_Exercise aim_
Determine how many lines below contain the word "center", then state only that figure.

[Change detection outputs]
*** Block opens ***
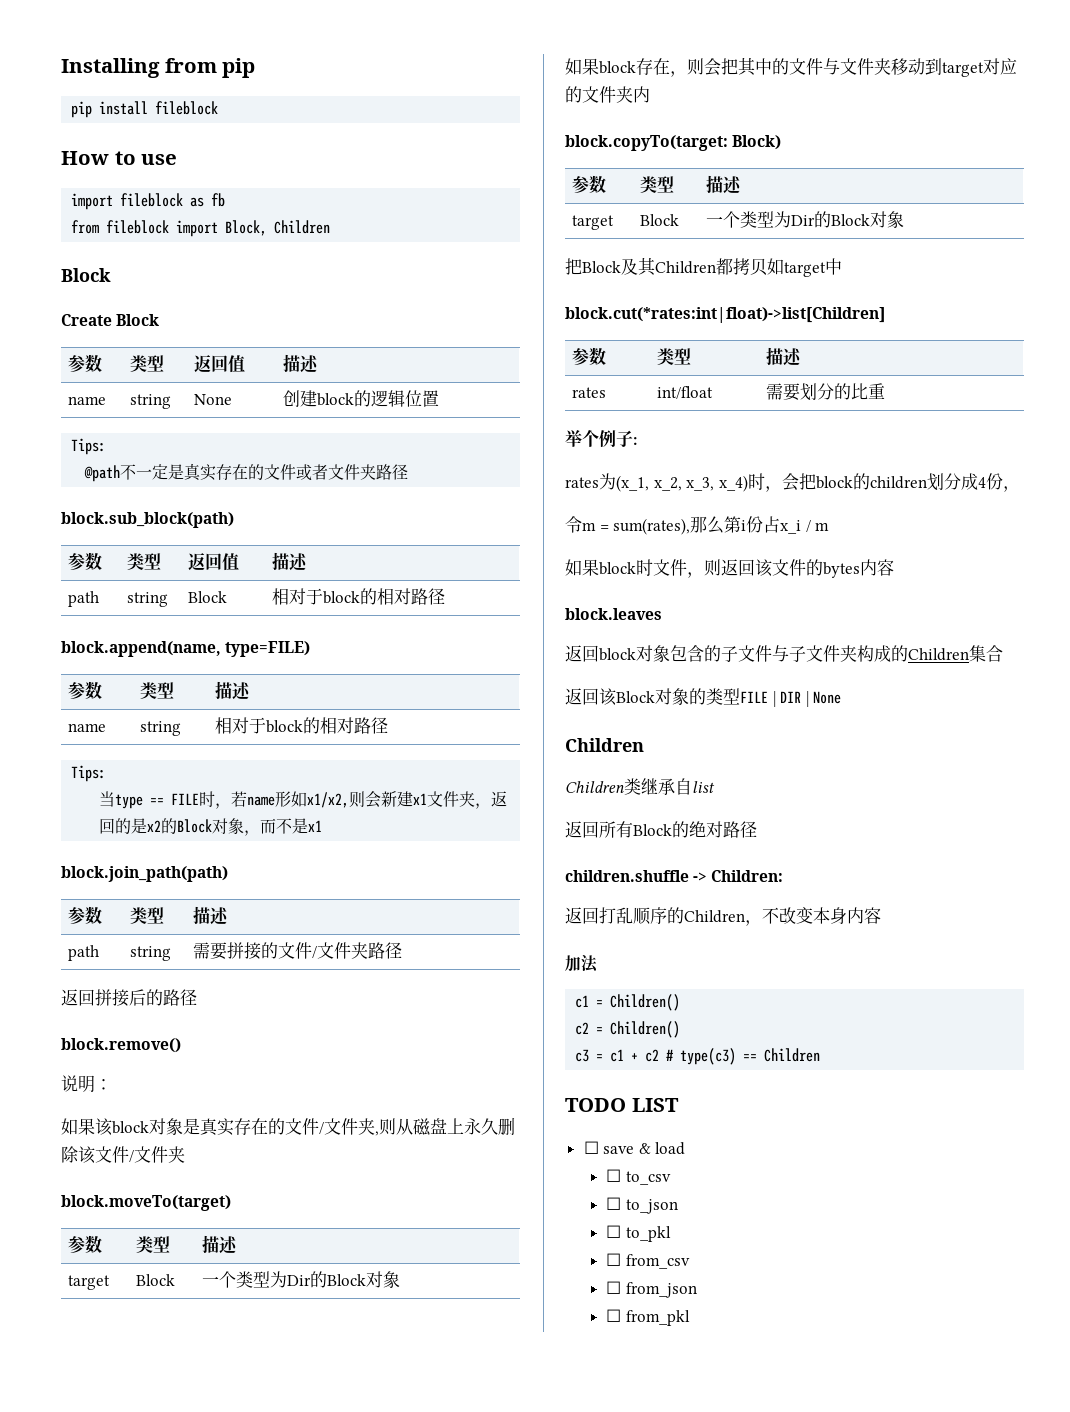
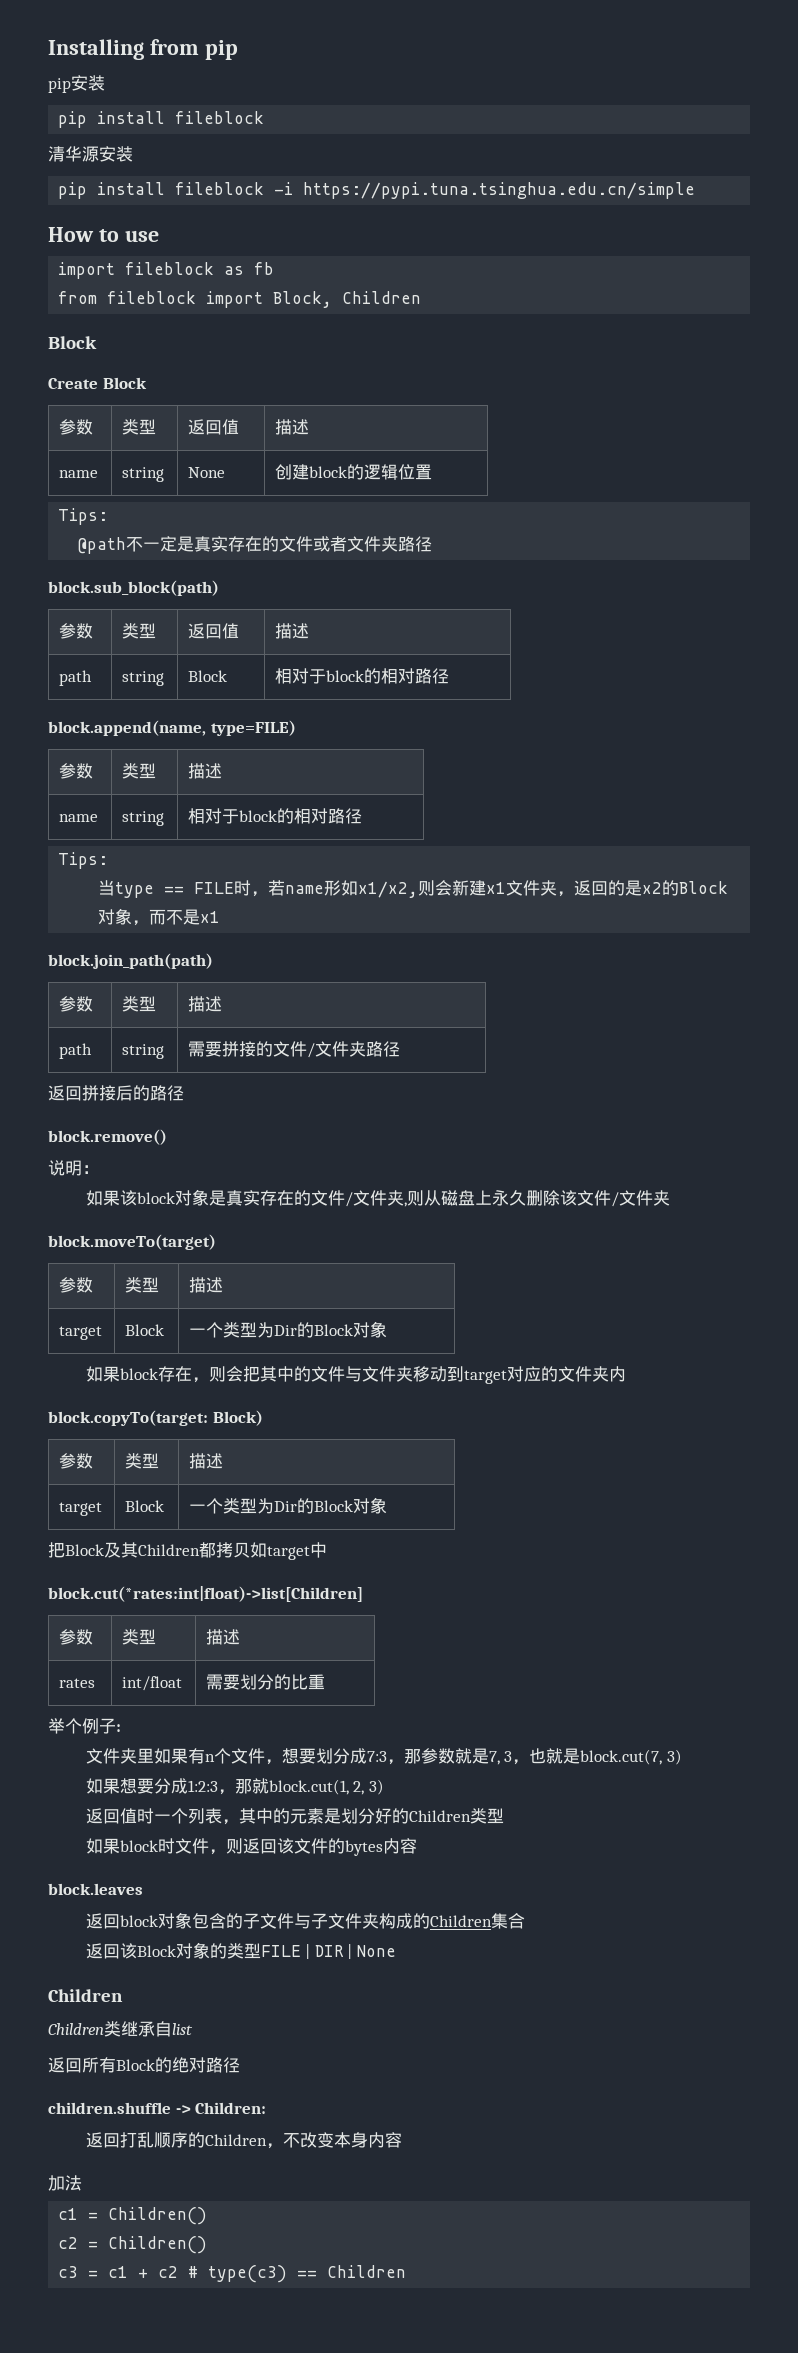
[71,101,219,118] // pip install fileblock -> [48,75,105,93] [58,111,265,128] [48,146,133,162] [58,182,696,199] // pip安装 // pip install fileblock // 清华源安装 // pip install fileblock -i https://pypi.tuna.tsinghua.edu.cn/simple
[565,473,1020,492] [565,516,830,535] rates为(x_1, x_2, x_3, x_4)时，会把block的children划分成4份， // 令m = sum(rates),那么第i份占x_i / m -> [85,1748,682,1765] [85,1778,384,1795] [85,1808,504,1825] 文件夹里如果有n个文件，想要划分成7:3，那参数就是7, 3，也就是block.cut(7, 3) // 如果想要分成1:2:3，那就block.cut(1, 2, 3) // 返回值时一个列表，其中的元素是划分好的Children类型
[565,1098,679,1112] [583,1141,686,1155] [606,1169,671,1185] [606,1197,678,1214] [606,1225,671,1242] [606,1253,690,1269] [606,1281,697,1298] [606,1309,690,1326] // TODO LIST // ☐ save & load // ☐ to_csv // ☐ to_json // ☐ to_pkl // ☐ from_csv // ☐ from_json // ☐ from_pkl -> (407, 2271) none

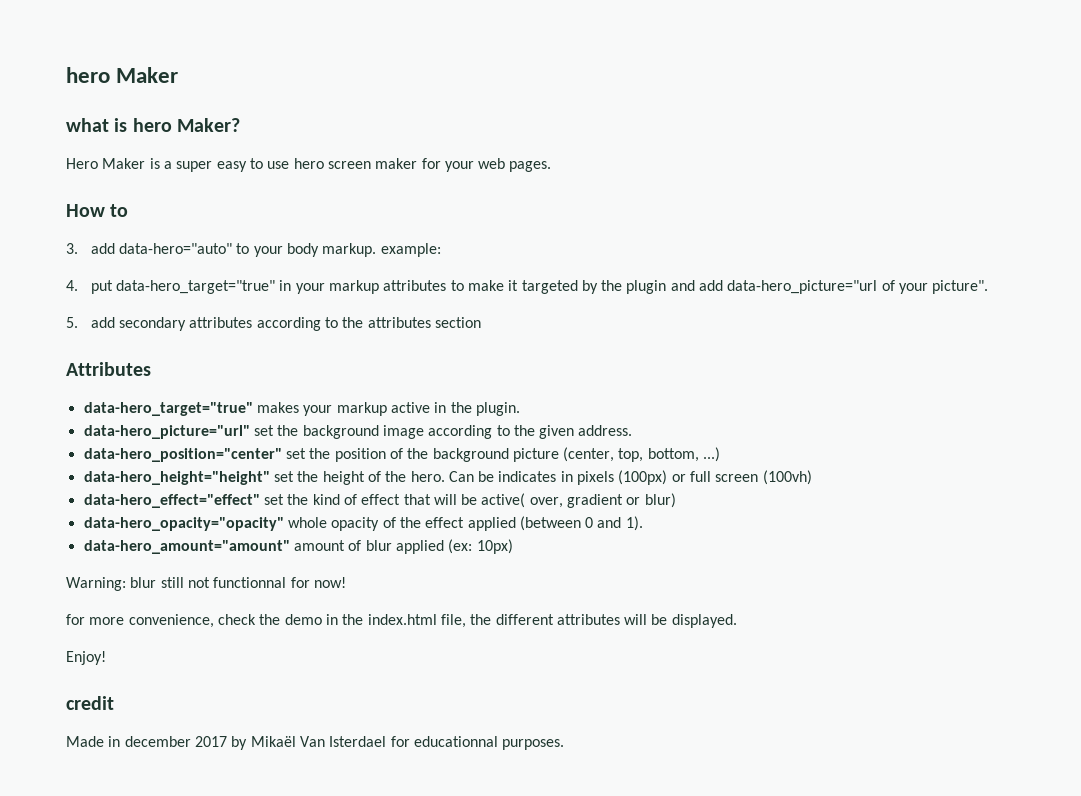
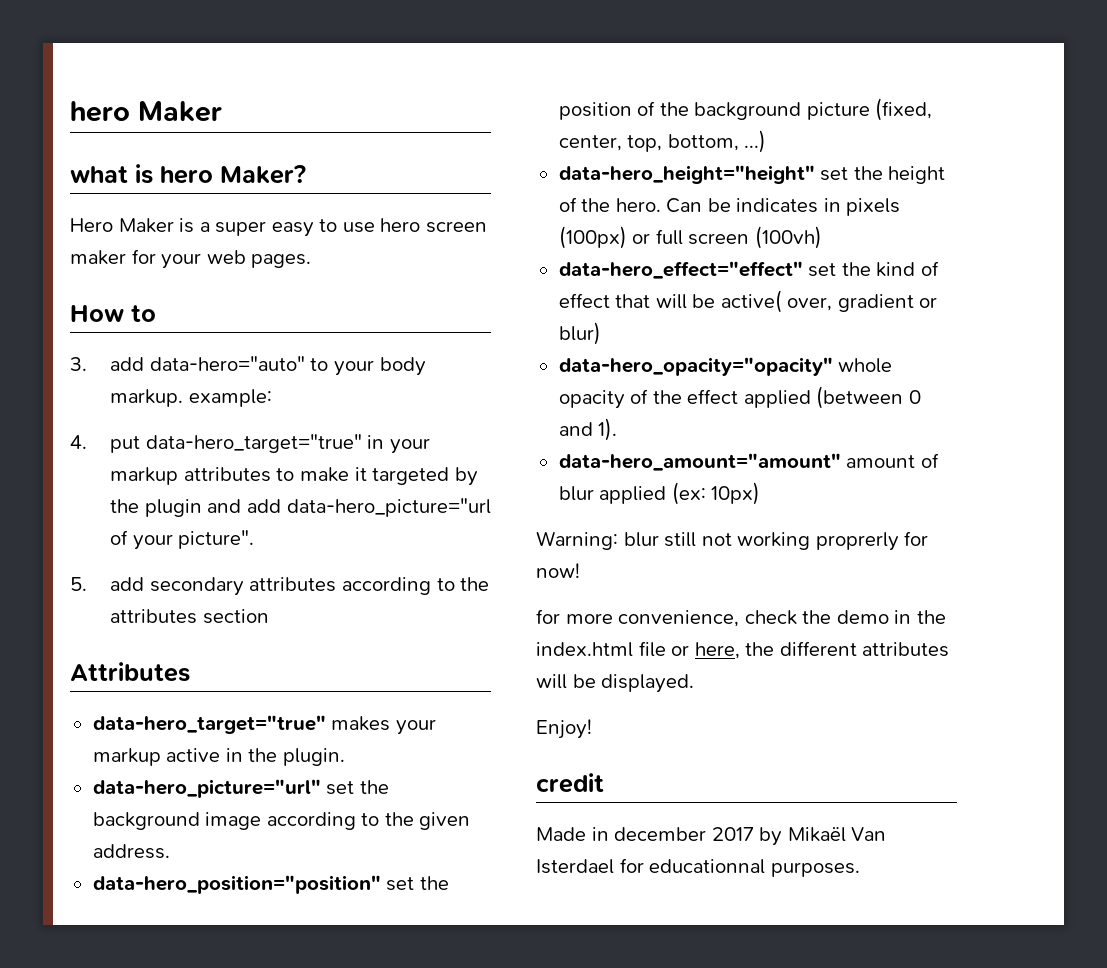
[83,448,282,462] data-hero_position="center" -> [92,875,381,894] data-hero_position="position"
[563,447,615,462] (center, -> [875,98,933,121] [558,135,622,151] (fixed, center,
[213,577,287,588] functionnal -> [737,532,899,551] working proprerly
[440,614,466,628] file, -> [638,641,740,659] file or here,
*** Block closes ***
_Expected output_
2